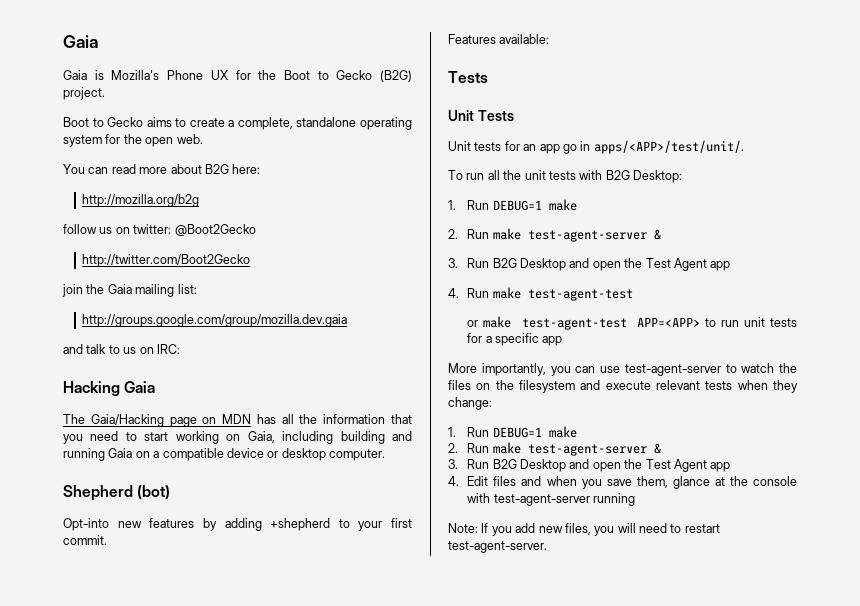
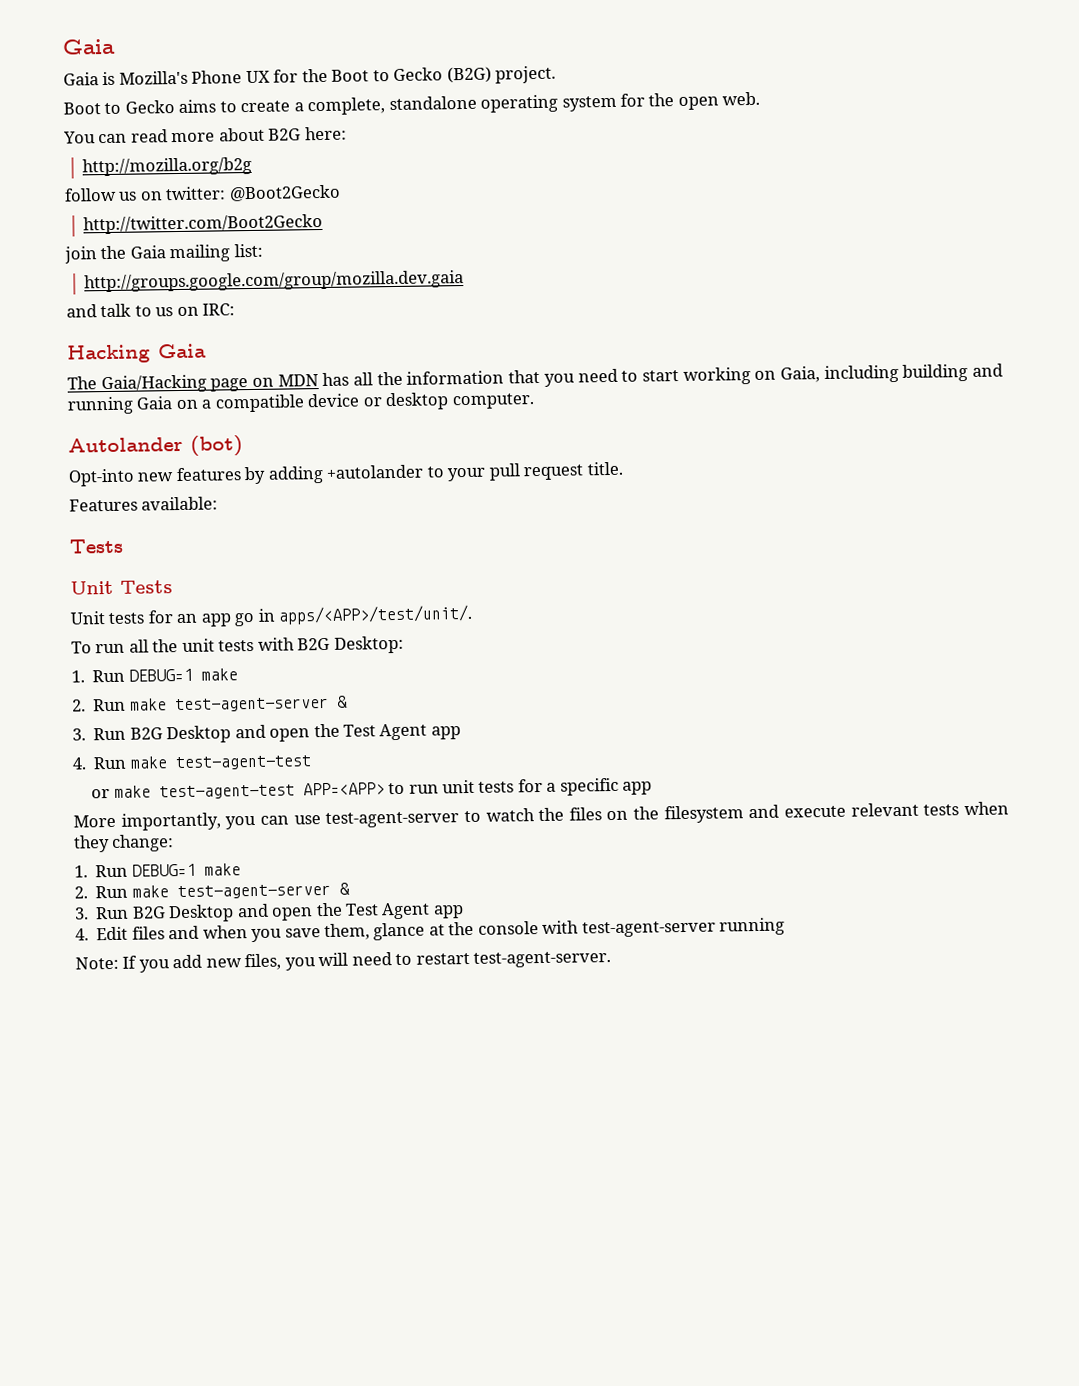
[63,485,133,501] Shepherd -> [68,436,183,453] Autolander
[270,518,331,531] +shepherd -> [326,464,424,479] +autolander
[391,518,412,528] [63,535,107,545] first commit. -> [488,461,623,481] pull request title.

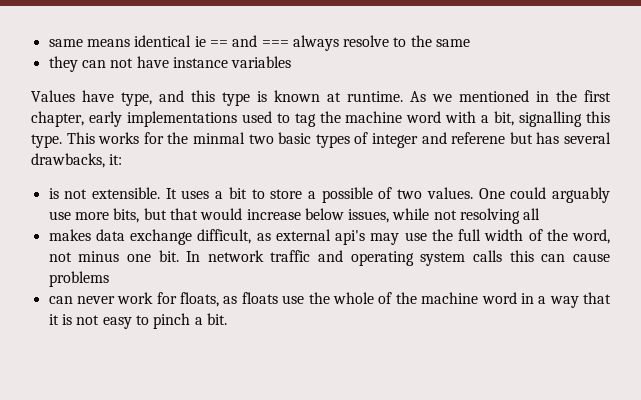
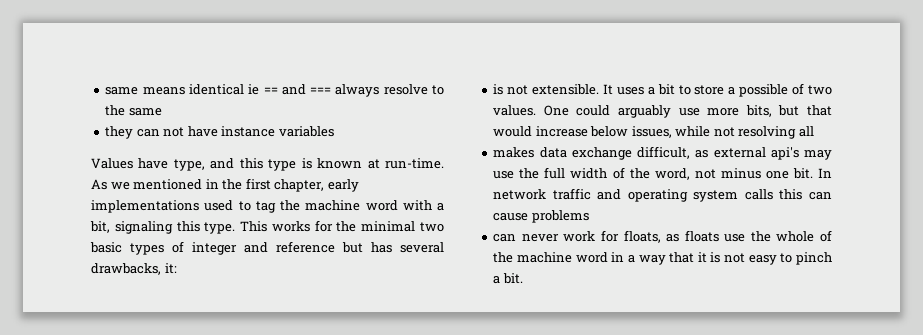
[347,91,403,102] runtime. -> [385,158,445,169] run-time.
[519,111,583,127] signalling -> [114,221,173,234] signaling
[193,132,245,144] minmal -> [361,221,416,232] minimal
[451,132,506,144] referene -> [276,241,335,253] reference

→ EXERCISE DIRECTIONS
Please reproduce each entry exactly as given and omit the pictures.

→ EXERCISE SOLUTION
[63,485,133,501] Shepherd -> [68,436,183,453] Autolander
[270,518,331,531] +shepherd -> [326,464,424,479] +autolander
[391,518,412,528] [63,535,107,545] first commit. -> [488,461,623,481] pull request title.

[347,91,403,102] runtime. -> [385,158,445,169] run-time.
[519,111,583,127] signalling -> [114,221,173,234] signaling
[193,132,245,144] minmal -> [361,221,416,232] minimal
[451,132,506,144] referene -> [276,241,335,253] reference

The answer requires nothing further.